» **DESCRIPTION OF THE TASK**
Your output is the line containing "column name: Bowler -> Bowler copy" plus all lines after it to the end of the records, reproduced exactly, with nothing else.

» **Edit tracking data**
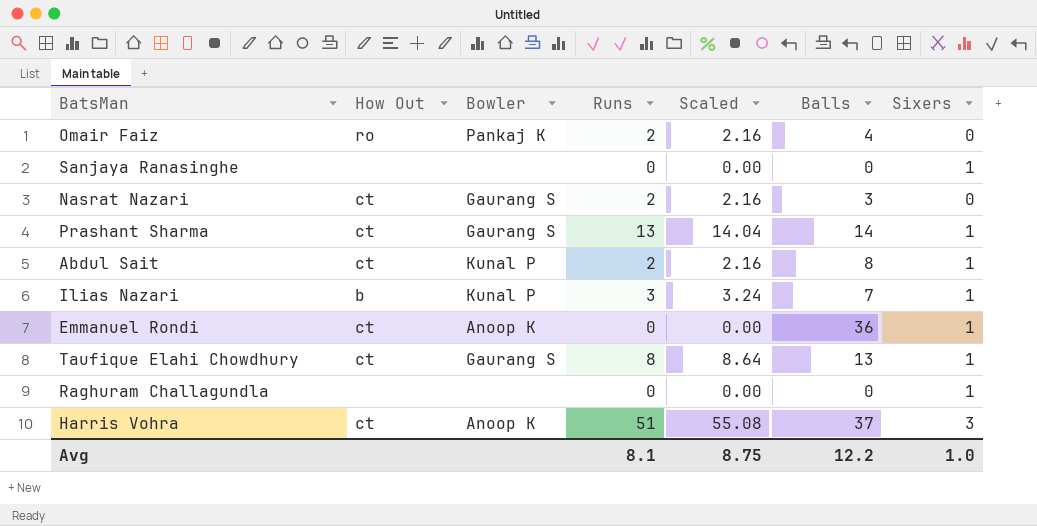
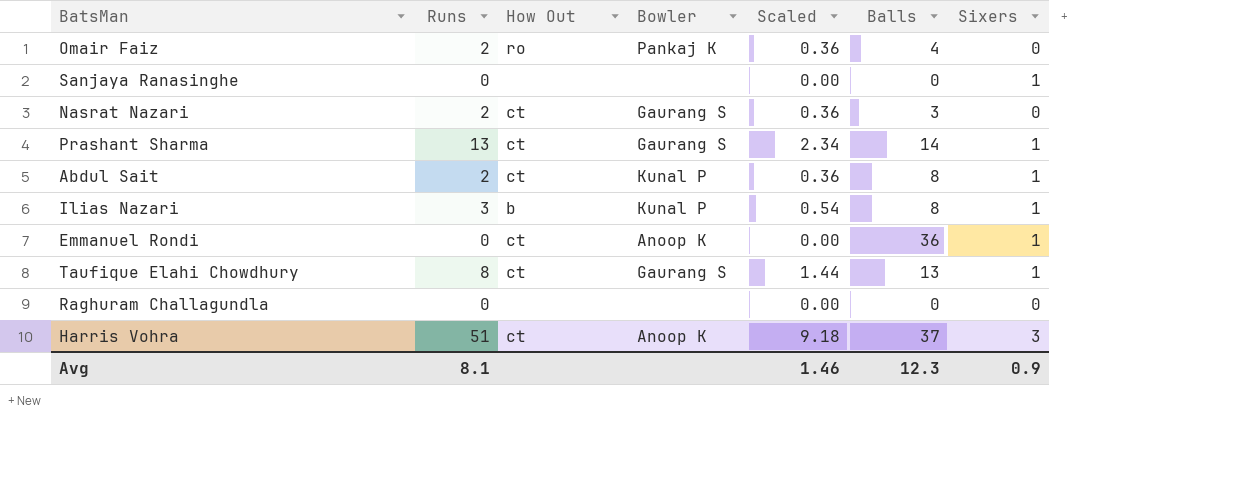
column Runs | position: 4 -> 2
column Scaled | formula: [Runs] * 1.08 -> [Runs] * 0.18
Ilias Nazari | Balls: 7 -> 8
Raghuram Challagundla | Sixers: 1 -> 0
Avg | Scaled: 8.75 -> 1.46
Avg | Balls: 12.2 -> 12.3
Avg | Sixers: 1.0 -> 0.9

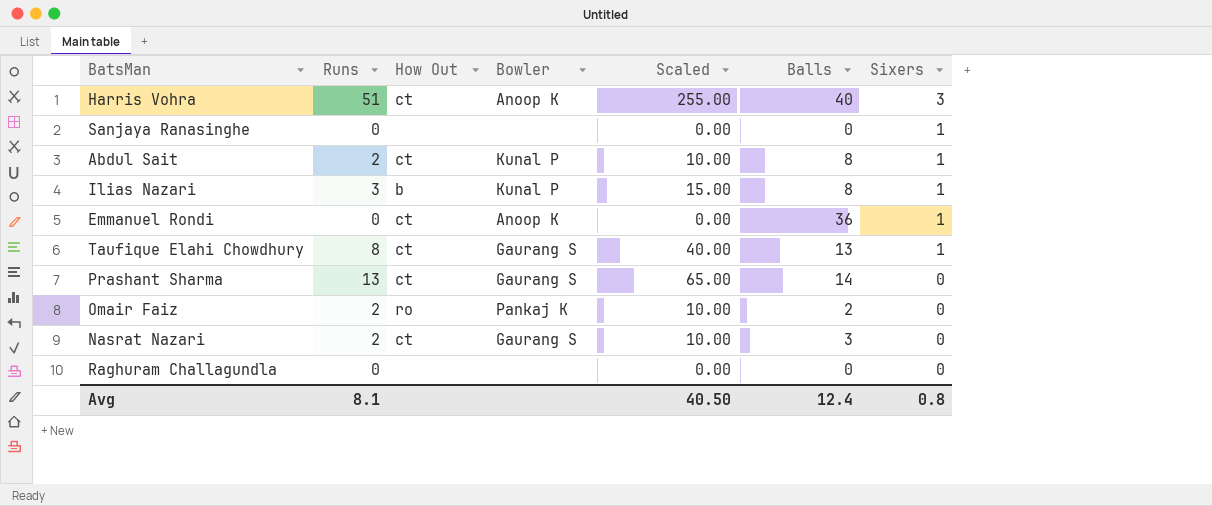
row order: none -> Sixers descending
column Scaled | formula: [Runs] * 0.18 -> [Runs] * 5
Harris Vohra | Balls: 37 -> 40
Prashant Sharma | Sixers: 1 -> 0
Omair Faiz | Balls: 4 -> 2
Avg | Scaled: 1.46 -> 40.50
Avg | Balls: 12.3 -> 12.4
Avg | Sixers: 0.9 -> 0.8

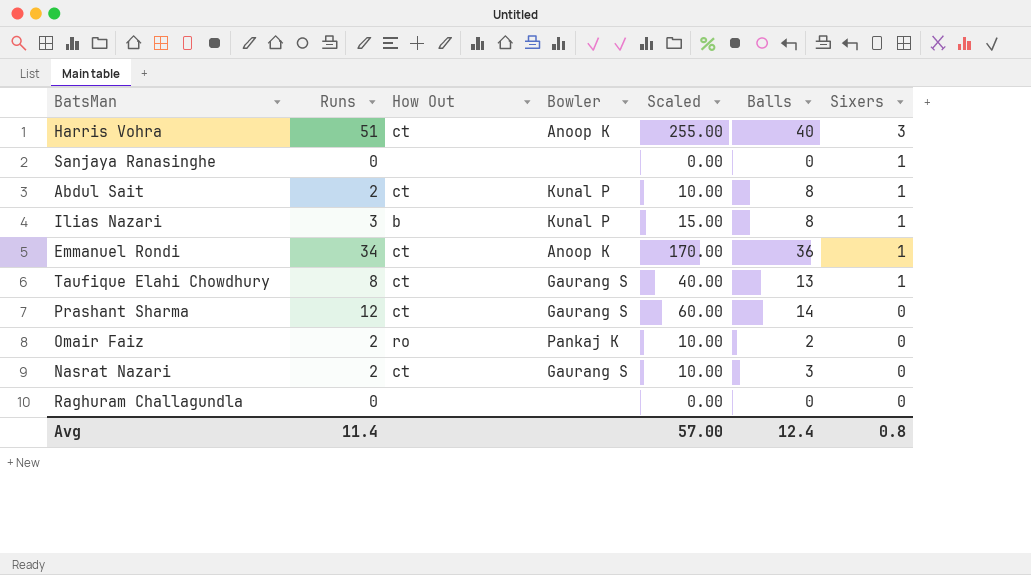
Emmanuel Rondi | Runs: 0 -> 34
Emmanuel Rondi | Scaled: 0.00 -> 170.00
Prashant Sharma | Runs: 13 -> 12
Prashant Sharma | Scaled: 65.00 -> 60.00
Avg | Runs: 8.1 -> 11.4
Avg | Scaled: 40.50 -> 57.00

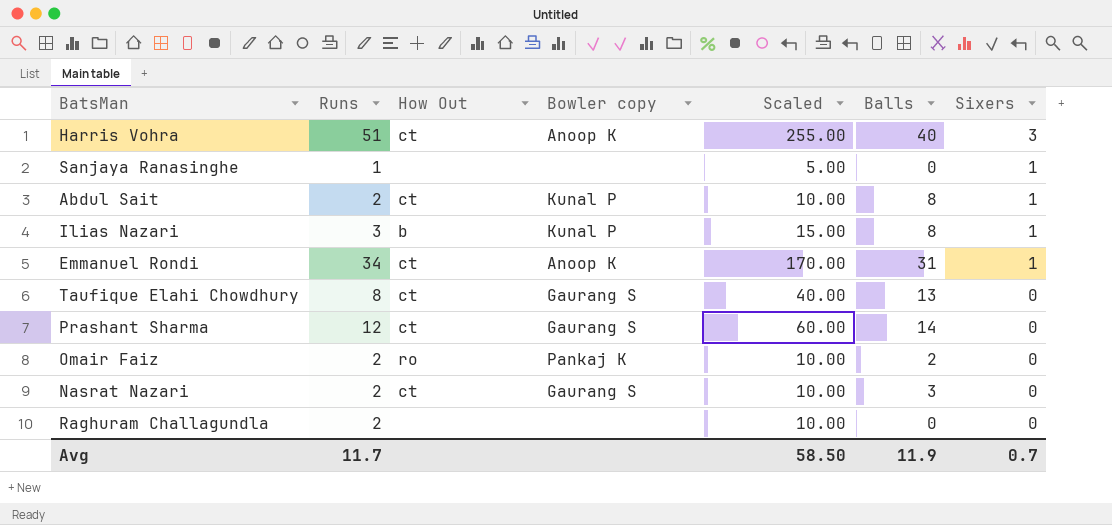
column name: Bowler -> Bowler copy
Sanjaya Ranasinghe | Runs: 0 -> 1
Sanjaya Ranasinghe | Scaled: 0.00 -> 5.00
Emmanuel Rondi | Balls: 36 -> 31
Taufique Elahi Chowdhury | Sixers: 1 -> 0
Raghuram Challagundla | Runs: 0 -> 2
Raghuram Challagundla | Scaled: 0.00 -> 10.00
Avg | Runs: 11.4 -> 11.7
Avg | Scaled: 57.00 -> 58.50
Avg | Balls: 12.4 -> 11.9
Avg | Sixers: 0.8 -> 0.7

» **RESULT OF THIS TASK**
column name: Bowler -> Bowler copy
Sanjaya Ranasinghe | Runs: 0 -> 1
Sanjaya Ranasinghe | Scaled: 0.00 -> 5.00
Emmanuel Rondi | Balls: 36 -> 31
Taufique Elahi Chowdhury | Sixers: 1 -> 0
Raghuram Challagundla | Runs: 0 -> 2
Raghuram Challagundla | Scaled: 0.00 -> 10.00
Avg | Runs: 11.4 -> 11.7
Avg | Scaled: 57.00 -> 58.50
Avg | Balls: 12.4 -> 11.9
Avg | Sixers: 0.8 -> 0.7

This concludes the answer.